Deletion derivatives of pAW002 were constructed and tested for replication in B. subtilis. As shown in Fig. 1, a construct with the 1.7-kb HindIII-BglII fragment deleted (plasmid pAW105) was able to replicate in B. subtilis, whereas the two other derivatives shown in Fig. 1 (pAW101 and pAW103) were unable to replicate in B. subtilis. It can therefore be concluded that the replicon is located within a 4.1-kb BglII-HindIII fragment and that the minimal replicon is larger than 2.7 kb.

Sequence of the 5.8-kb fragment containing the pAW63 replicon.

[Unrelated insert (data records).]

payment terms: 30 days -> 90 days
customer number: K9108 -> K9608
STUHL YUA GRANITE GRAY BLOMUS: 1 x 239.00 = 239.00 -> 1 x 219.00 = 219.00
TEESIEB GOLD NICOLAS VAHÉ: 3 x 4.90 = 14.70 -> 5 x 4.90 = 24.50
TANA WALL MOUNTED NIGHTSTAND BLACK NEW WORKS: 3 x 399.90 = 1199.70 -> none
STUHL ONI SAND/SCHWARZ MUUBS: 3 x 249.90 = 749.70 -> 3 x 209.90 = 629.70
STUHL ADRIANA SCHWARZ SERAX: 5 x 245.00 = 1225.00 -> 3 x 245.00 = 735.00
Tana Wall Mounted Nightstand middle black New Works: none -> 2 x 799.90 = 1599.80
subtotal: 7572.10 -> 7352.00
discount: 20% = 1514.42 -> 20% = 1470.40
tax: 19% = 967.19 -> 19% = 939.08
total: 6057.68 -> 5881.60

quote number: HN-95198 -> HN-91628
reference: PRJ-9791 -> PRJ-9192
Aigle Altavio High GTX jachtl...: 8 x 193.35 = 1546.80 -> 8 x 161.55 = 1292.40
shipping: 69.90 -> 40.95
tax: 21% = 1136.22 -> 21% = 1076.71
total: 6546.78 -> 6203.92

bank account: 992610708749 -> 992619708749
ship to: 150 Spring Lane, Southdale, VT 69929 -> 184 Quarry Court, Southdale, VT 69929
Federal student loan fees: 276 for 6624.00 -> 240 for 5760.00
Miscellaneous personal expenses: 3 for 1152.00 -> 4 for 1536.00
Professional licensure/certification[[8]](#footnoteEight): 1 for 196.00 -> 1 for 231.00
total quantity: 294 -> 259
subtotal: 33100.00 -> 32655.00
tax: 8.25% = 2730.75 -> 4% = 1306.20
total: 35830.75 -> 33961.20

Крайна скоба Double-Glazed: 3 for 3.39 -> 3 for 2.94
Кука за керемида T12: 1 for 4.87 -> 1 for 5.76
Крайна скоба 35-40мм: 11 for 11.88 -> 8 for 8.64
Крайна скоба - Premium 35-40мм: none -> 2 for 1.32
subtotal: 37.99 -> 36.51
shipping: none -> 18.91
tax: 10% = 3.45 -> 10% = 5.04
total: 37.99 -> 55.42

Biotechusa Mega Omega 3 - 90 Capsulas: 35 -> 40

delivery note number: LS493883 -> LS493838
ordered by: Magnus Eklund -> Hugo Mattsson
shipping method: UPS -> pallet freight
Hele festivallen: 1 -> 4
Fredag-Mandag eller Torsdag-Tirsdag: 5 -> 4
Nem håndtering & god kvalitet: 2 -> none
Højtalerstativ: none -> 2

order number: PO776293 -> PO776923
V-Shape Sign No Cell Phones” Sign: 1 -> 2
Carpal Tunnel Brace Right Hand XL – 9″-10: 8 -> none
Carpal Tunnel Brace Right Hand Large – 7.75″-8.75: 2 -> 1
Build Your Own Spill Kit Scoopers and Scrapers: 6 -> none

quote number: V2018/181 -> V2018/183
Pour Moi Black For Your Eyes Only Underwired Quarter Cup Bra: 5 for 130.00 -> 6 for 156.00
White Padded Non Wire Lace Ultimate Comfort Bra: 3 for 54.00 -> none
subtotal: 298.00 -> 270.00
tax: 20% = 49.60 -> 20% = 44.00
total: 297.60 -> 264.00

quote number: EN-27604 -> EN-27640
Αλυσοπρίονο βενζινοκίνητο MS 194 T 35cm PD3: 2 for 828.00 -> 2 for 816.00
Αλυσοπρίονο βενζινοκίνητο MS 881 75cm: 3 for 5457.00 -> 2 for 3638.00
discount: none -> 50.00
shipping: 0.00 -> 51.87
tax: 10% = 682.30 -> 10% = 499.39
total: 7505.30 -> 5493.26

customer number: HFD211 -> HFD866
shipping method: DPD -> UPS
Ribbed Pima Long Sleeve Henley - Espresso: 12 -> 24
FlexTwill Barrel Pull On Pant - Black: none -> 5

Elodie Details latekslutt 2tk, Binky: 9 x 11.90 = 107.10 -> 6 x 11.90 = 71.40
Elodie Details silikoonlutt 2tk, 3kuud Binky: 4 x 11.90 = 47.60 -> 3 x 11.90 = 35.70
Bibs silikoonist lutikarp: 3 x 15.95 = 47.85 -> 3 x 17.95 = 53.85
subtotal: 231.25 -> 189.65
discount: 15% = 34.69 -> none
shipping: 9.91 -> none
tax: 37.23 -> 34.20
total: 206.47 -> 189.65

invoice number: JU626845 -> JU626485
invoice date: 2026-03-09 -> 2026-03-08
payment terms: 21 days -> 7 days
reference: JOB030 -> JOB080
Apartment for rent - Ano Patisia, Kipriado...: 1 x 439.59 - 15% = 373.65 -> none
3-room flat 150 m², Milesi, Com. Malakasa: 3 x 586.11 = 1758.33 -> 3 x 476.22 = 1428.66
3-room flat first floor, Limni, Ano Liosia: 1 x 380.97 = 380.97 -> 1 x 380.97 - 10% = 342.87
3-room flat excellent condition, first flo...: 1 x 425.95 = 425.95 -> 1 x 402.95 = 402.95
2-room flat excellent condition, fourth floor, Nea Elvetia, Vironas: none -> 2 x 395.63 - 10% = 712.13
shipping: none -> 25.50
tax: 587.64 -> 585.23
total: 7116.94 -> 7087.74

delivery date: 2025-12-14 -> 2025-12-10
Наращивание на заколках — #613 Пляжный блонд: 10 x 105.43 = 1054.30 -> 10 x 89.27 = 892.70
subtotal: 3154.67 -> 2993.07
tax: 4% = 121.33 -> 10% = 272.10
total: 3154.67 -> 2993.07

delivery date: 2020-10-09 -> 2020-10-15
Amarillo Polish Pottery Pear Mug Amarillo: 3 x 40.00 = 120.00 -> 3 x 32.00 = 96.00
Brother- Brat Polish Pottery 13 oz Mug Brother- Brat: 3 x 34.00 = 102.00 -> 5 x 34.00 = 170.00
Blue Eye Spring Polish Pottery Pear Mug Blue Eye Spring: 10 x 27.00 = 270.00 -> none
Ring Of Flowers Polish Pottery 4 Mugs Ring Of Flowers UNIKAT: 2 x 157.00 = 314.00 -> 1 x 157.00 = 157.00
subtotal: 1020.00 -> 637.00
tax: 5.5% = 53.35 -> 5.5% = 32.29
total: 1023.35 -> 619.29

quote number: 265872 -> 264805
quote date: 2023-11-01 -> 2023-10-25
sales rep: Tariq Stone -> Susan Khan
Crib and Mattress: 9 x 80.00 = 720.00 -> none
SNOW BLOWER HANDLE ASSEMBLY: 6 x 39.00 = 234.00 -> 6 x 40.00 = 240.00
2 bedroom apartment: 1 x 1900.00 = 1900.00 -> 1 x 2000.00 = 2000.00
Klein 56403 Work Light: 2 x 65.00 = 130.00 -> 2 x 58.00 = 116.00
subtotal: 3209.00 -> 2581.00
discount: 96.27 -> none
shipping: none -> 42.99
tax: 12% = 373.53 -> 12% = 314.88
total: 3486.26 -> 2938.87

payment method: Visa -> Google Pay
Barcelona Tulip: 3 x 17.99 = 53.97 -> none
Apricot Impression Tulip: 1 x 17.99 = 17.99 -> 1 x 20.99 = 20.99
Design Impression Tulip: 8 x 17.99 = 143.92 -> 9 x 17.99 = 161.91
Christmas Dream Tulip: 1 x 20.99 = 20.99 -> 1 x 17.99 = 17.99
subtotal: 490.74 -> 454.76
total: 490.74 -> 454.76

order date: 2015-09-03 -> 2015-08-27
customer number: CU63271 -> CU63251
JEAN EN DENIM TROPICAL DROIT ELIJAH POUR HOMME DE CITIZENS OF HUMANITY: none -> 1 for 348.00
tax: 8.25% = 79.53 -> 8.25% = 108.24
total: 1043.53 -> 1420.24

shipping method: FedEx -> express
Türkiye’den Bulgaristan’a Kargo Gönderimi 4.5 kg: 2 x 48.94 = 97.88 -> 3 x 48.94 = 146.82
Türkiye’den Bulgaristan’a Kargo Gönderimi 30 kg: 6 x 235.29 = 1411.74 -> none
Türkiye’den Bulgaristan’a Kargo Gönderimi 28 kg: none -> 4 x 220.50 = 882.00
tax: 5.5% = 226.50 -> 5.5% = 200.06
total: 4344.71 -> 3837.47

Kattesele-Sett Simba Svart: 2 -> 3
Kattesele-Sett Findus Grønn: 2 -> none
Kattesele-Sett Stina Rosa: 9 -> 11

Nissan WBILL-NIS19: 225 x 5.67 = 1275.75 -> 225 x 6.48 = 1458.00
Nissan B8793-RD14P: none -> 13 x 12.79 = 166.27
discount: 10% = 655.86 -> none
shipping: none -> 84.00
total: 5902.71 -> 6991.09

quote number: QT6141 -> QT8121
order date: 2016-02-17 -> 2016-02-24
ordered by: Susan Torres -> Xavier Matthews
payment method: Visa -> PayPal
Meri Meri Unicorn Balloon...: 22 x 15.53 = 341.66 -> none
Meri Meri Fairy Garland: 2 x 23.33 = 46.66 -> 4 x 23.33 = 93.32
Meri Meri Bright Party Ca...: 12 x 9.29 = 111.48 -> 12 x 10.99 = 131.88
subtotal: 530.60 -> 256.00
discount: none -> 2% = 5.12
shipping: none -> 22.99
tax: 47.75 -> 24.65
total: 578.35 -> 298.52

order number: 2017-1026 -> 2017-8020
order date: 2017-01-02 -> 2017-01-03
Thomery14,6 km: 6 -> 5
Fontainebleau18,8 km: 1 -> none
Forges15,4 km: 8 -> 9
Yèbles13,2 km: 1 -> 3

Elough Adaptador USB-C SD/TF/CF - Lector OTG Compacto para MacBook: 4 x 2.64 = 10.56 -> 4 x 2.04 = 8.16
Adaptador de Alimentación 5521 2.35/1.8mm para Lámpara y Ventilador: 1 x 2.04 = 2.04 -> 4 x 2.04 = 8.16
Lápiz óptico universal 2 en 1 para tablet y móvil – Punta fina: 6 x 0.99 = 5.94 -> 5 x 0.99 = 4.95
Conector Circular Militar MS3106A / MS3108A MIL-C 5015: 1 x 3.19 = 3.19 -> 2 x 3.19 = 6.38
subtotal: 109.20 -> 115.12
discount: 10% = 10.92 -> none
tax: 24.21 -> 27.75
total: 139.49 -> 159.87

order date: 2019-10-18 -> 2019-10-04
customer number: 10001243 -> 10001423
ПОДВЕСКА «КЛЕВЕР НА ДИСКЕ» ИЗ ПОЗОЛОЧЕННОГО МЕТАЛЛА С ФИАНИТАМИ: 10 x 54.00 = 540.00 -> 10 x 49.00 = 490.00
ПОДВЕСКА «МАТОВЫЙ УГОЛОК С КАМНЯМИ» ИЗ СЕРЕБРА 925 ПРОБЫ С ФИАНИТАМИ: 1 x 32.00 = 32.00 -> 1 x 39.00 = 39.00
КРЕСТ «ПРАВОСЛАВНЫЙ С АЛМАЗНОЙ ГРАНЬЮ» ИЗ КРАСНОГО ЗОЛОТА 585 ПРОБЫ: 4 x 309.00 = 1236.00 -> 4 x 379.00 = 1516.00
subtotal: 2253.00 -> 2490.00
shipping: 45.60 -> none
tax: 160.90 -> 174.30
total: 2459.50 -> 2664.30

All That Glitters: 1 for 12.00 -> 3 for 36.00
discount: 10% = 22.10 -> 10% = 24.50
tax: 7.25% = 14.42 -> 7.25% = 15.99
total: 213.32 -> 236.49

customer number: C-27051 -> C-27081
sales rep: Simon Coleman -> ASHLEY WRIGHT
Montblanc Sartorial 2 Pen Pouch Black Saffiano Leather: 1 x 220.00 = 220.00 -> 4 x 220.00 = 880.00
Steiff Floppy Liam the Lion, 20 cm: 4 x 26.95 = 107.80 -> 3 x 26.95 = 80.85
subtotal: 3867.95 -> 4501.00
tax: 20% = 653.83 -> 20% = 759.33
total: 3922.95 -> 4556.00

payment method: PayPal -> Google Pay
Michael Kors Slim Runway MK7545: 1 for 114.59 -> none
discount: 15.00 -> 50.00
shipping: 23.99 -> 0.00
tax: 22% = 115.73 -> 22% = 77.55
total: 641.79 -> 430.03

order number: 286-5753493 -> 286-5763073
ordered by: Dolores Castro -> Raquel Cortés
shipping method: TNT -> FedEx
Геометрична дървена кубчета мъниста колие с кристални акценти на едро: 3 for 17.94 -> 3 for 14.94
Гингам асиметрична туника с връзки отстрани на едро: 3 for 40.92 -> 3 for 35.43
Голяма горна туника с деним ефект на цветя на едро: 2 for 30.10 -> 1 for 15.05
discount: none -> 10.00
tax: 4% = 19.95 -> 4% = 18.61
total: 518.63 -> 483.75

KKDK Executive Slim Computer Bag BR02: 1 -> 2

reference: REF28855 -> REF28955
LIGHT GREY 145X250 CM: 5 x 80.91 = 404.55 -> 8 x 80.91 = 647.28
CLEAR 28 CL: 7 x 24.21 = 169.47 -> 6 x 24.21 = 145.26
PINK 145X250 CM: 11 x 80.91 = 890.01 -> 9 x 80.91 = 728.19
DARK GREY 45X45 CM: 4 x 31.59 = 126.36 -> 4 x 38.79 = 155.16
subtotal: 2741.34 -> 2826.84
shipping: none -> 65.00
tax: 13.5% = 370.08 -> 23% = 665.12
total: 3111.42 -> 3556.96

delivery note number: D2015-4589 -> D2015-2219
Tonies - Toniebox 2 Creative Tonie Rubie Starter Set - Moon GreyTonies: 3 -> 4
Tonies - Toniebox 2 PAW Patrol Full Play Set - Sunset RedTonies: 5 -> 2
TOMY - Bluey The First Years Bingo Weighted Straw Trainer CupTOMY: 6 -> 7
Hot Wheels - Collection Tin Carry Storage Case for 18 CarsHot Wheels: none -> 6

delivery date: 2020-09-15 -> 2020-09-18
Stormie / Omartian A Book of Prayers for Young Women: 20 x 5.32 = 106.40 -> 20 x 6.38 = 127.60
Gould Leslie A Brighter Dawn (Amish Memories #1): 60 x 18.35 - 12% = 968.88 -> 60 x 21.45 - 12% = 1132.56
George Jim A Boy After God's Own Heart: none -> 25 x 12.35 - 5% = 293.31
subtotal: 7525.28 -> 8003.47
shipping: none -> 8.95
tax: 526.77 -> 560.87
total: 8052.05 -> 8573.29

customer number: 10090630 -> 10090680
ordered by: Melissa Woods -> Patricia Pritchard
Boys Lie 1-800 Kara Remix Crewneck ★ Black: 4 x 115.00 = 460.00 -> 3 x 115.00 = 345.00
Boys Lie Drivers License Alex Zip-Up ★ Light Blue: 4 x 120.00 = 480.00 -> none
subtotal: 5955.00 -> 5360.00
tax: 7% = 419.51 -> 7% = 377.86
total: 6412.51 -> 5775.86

The 5.8-kb fragment from pAW63, harboring the replication functions, was completely sequenced (EMBL accession no. AJ011655). The nucleotide sequence was determined to be 5,812 bp and the G+C content was 33.3%, well within the range characteristic of B. thuringiensis (20). Analysis of this sequence revealed the presence of seven open reading frames (ORFs) encoding putative proteins of more than 100 amino acids (aa). Except for ORF5 (nucleotides 3943 to 4317) and the truncated ORF7 (nucleotide 304 to beginning of cloned fragment), these ORFs had high coding probabilities according to Fickett’s TESTCODE program (27). For the five smaller ORFs, no significant similarity to available sequences could be observed in the current databases. In Fig. 1 are shown the five ORFs most likely to be genuine protein-coding regions. The two large ORFs, designated rep63A and rep63B, are essential for replication and are transcribed divergently. We suggest that the coding sequence of rep63A starts with the ATG codon located at position 3661. This results in a protein of 513 aa and a ribosome binding site with the sequence GAAAGGAGGT and a spacer region of 7 bp, as calculated according to the method of Andrup et al. (2). The second large ORF, rep63B, starts at position 4528 with a GTG codon and terminates at position 5454. A ribosome binding site with the sequence AAAAAGGAG has a spacer region of 10 bp.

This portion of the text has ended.